The task
The expected result is the run of lines from the one containing "line-height: 1.9;" to the end of the listing, copied exactly.

Data for the task
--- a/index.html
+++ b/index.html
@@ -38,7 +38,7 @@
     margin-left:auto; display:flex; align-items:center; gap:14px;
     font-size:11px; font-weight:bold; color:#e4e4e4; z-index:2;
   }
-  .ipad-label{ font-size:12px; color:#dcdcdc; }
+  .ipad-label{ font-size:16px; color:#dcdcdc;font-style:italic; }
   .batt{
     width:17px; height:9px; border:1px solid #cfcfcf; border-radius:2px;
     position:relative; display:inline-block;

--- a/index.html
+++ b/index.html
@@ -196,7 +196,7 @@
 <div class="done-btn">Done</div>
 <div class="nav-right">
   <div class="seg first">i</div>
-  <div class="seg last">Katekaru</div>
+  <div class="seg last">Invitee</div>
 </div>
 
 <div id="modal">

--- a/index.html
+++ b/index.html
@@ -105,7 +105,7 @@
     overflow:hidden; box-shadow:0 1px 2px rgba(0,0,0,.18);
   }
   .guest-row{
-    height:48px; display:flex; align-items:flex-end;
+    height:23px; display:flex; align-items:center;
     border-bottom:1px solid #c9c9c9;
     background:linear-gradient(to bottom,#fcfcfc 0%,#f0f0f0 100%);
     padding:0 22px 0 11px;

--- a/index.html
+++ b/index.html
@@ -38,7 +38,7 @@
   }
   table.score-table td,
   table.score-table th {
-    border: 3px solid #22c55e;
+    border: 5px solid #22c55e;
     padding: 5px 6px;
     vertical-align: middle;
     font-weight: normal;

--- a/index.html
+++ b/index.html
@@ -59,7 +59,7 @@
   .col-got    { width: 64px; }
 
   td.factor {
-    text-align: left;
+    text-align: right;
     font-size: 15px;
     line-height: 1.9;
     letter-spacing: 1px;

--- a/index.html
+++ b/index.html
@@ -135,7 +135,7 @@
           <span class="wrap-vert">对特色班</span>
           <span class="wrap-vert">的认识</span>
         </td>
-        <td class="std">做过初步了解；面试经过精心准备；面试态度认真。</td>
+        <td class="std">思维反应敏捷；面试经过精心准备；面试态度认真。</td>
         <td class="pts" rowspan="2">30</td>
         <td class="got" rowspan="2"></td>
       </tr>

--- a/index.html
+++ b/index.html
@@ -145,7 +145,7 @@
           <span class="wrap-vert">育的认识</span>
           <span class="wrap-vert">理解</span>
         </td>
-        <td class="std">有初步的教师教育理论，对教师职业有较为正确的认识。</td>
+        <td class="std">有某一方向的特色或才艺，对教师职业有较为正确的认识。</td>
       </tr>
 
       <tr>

Exercise solution
     line-height: 1.9;
     letter-spacing: 1px;

--- a/index.html
+++ b/index.html
@@ -135,7 +135,7 @@
           <span class="wrap-vert">对特色班</span>
           <span class="wrap-vert">的认识</span>
         </td>
-        <td class="std">做过初步了解；面试经过精心准备；面试态度认真。</td>
+        <td class="std">思维反应敏捷；面试经过精心准备；面试态度认真。</td>
         <td class="pts" rowspan="2">30</td>
         <td class="got" rowspan="2"></td>
       </tr>

--- a/index.html
+++ b/index.html
@@ -145,7 +145,7 @@
           <span class="wrap-vert">育的认识</span>
           <span class="wrap-vert">理解</span>
         </td>
-        <td class="std">有初步的教师教育理论，对教师职业有较为正确的认识。</td>
+        <td class="std">有某一方向的特色或才艺，对教师职业有较为正确的认识。</td>
       </tr>
 
       <tr>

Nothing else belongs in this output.